◆ Data excerpts:
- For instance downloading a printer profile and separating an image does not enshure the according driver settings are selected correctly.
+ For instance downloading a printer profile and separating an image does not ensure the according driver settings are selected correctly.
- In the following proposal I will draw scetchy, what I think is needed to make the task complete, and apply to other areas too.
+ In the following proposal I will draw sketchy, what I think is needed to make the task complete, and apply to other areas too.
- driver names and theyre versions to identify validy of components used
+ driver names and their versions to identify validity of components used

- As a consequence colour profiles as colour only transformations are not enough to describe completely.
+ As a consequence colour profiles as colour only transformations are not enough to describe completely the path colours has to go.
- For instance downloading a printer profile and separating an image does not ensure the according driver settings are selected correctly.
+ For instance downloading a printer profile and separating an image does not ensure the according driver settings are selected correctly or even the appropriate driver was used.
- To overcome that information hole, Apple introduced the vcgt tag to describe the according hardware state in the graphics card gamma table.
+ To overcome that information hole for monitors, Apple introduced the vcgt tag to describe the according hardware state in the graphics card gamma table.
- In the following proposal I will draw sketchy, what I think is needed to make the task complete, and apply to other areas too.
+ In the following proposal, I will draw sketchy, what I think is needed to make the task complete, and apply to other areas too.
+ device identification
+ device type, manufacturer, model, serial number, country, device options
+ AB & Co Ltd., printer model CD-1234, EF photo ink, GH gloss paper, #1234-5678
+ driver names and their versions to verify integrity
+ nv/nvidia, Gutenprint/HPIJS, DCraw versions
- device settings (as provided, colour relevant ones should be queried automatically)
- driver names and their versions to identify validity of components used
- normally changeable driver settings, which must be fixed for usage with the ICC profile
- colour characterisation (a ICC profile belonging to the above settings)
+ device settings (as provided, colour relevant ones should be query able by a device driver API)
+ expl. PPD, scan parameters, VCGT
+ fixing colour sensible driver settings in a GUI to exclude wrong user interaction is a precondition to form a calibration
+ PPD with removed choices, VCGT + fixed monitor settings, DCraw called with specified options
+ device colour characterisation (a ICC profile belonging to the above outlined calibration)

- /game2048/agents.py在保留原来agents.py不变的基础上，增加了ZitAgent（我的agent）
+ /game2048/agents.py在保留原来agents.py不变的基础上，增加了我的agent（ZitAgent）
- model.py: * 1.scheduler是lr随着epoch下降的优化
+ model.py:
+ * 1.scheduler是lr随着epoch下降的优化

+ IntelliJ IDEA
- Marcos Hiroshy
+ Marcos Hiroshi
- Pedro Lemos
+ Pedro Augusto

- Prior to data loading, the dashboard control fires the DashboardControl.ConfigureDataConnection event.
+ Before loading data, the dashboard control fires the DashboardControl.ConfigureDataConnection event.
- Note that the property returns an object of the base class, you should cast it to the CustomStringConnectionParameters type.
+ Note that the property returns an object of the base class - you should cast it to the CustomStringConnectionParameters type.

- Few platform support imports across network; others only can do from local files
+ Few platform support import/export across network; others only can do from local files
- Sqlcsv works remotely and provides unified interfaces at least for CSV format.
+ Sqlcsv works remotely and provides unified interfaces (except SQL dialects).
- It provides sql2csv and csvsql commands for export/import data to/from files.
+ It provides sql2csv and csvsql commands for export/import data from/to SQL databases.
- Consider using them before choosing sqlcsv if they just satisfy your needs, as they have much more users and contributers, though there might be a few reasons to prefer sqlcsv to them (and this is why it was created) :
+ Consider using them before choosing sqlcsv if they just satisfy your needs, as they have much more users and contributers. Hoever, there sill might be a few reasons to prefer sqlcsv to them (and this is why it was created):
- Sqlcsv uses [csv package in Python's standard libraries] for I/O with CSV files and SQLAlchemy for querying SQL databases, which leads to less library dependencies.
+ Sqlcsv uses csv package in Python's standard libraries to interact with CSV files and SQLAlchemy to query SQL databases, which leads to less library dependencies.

◆ Work required:
In the listing above, find every line with the word "might" and copy it.

◆ Expected answer:
- Consider using them before choosing sqlcsv if they just satisfy your needs, as they have much more users and contributers, though there might be a few reasons to prefer sqlcsv to them (and this is why it was created) :
+ Consider using them before choosing sqlcsv if they just satisfy your needs, as they have much more users and contributers. Hoever, there sill might be a few reasons to prefer sqlcsv to them (and this is why it was created):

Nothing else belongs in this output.